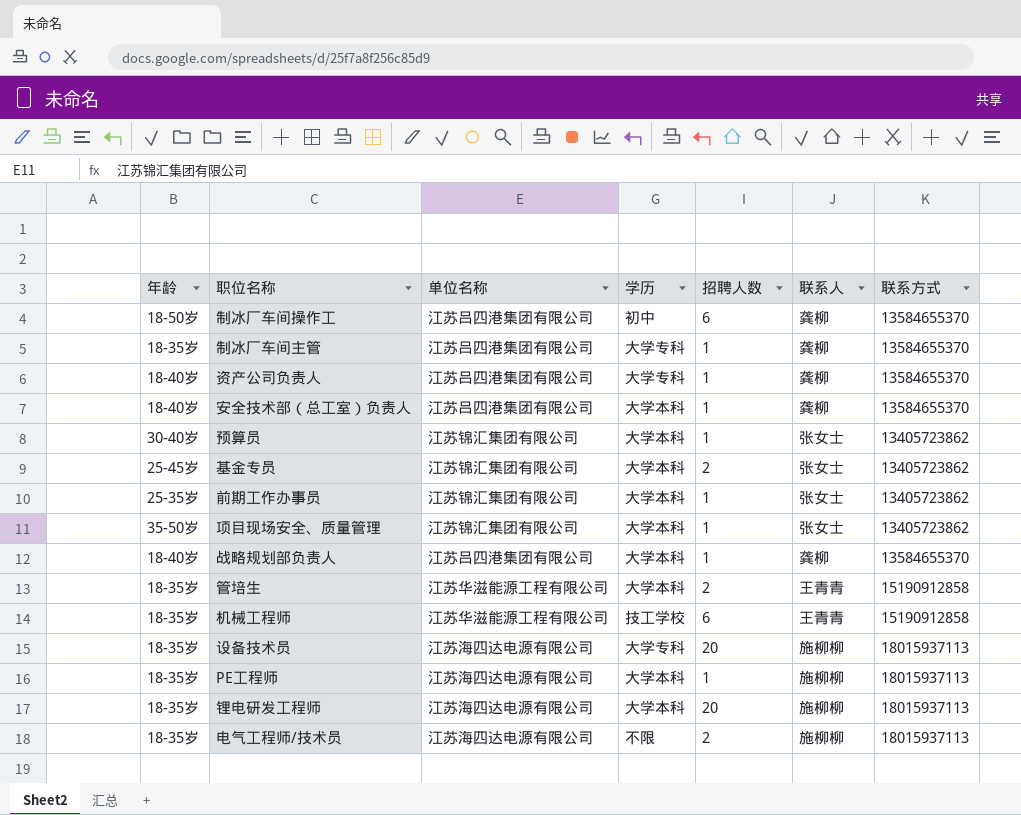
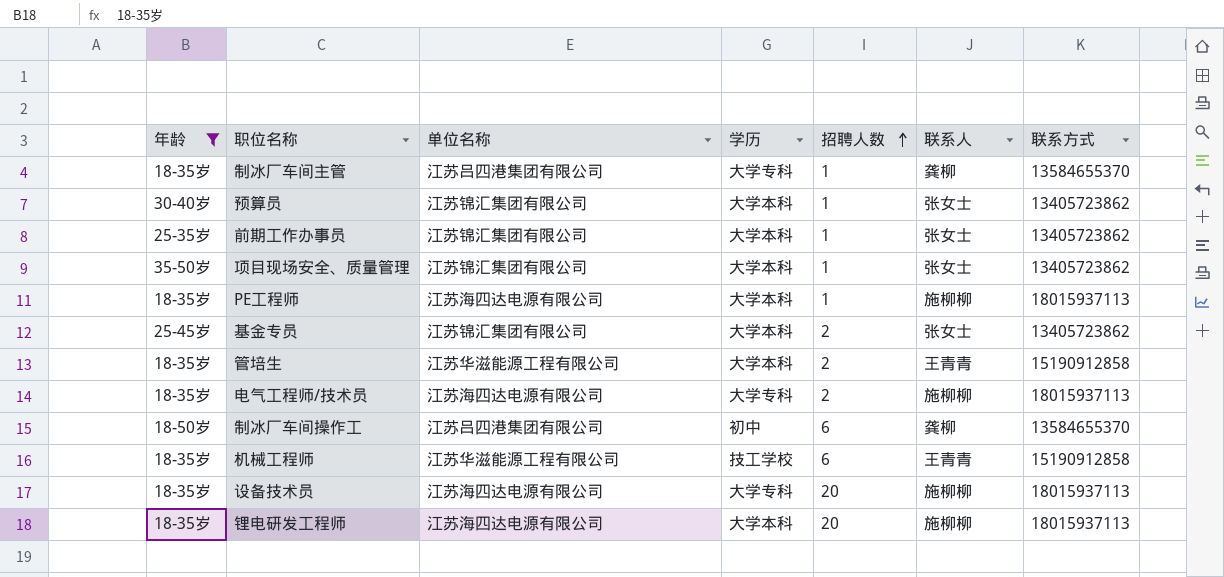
filter: none -> 年龄 != 18-40岁
row order: none -> 招聘人数 ascending
电气工程师/技术员 | 学历: 不限 -> 大学专科

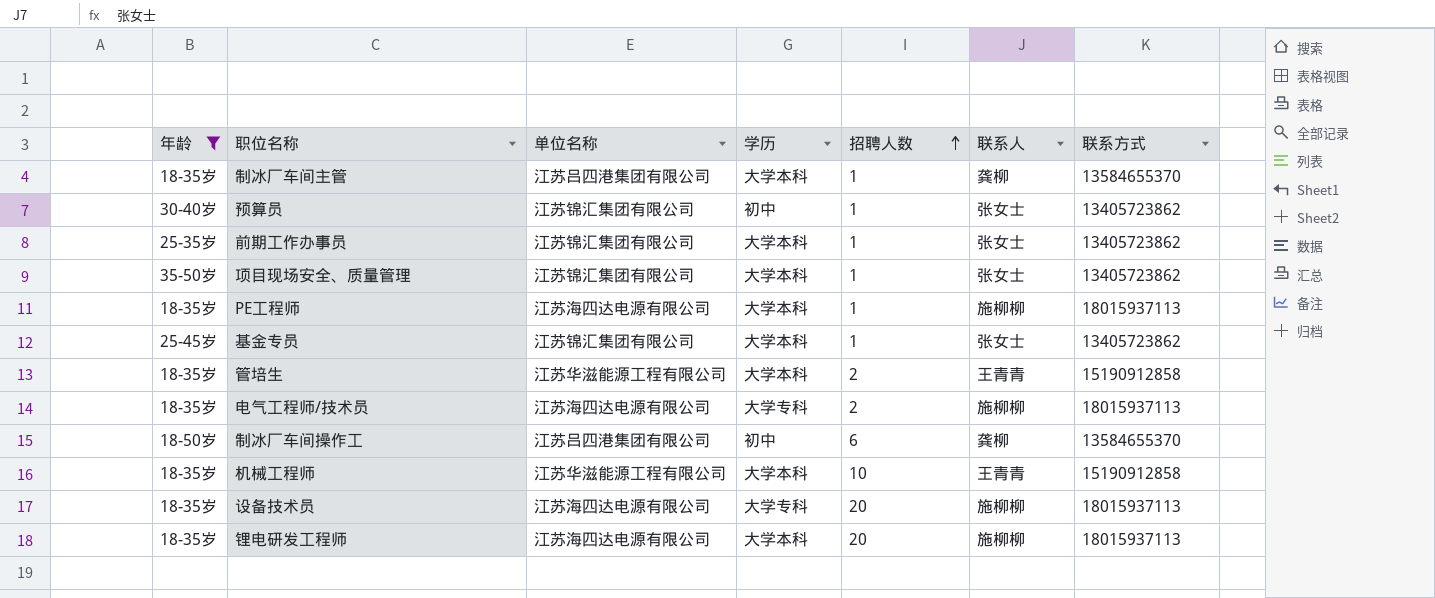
制冰厂车间主管 | 学历: 大学专科 -> 大学本科
预算员 | 学历: 大学本科 -> 初中
基金专员 | 招聘人数: 2 -> 1
机械工程师 | 学历: 技工学校 -> 大学本科
机械工程师 | 招聘人数: 6 -> 10

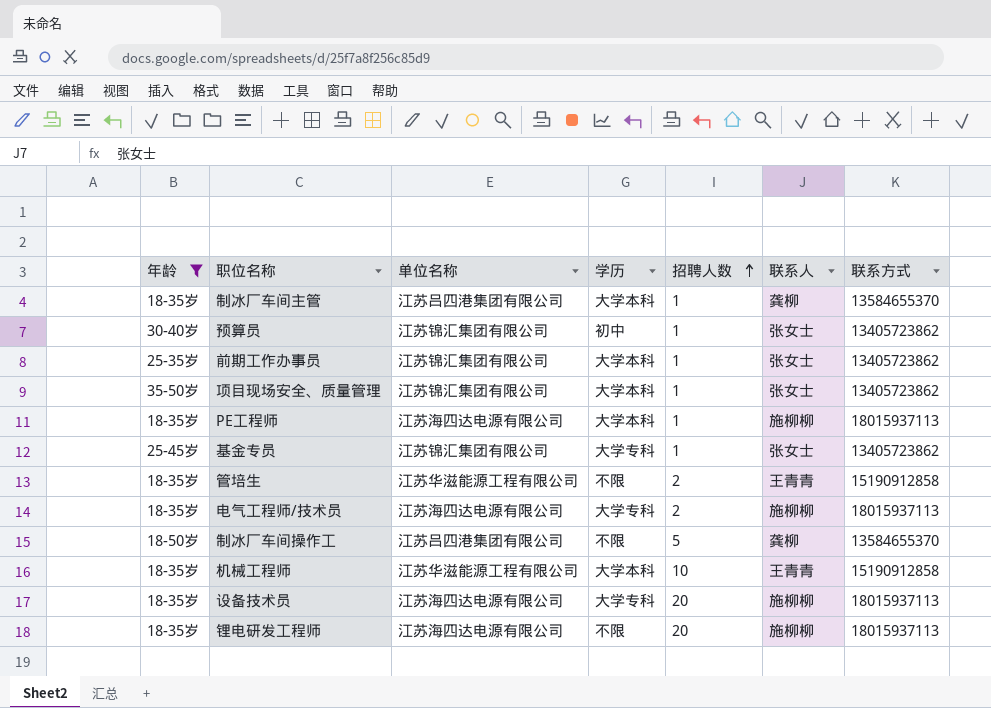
基金专员 | 学历: 大学本科 -> 大学专科
管培生 | 学历: 大学本科 -> 不限
制冰厂车间操作工 | 学历: 初中 -> 不限
制冰厂车间操作工 | 招聘人数: 6 -> 5
锂电研发工程师 | 学历: 大学本科 -> 不限

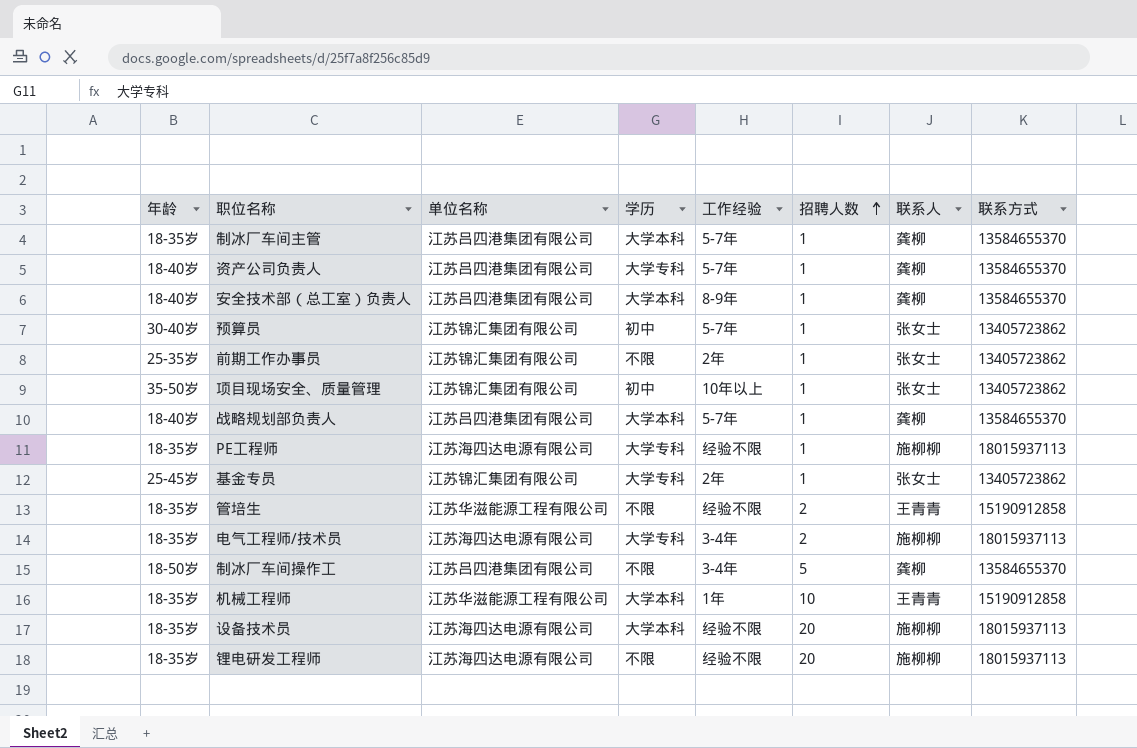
filter: 年龄 != 18-40岁 -> none
column 工作经验 | position: none -> 5
前期工作办事员 | 学历: 大学本科 -> 不限
项目现场安全、质量管理 | 学历: 大学本科 -> 初中
PE工程师 | 学历: 大学本科 -> 大学专科
设备技术员 | 学历: 大学专科 -> 大学本科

•••••

## Description of the task
Using the material above, return every line exactly as it appears, minus the pictures.

## Reply to the exercise
filter: none -> 年龄 != 18-40岁
row order: none -> 招聘人数 ascending
电气工程师/技术员 | 学历: 不限 -> 大学专科

制冰厂车间主管 | 学历: 大学专科 -> 大学本科
预算员 | 学历: 大学本科 -> 初中
基金专员 | 招聘人数: 2 -> 1
机械工程师 | 学历: 技工学校 -> 大学本科
机械工程师 | 招聘人数: 6 -> 10

基金专员 | 学历: 大学本科 -> 大学专科
管培生 | 学历: 大学本科 -> 不限
制冰厂车间操作工 | 学历: 初中 -> 不限
制冰厂车间操作工 | 招聘人数: 6 -> 5
锂电研发工程师 | 学历: 大学本科 -> 不限

filter: 年龄 != 18-40岁 -> none
column 工作经验 | position: none -> 5
前期工作办事员 | 学历: 大学本科 -> 不限
项目现场安全、质量管理 | 学历: 大学本科 -> 初中
PE工程师 | 学历: 大学本科 -> 大学专科
设备技术员 | 学历: 大学专科 -> 大学本科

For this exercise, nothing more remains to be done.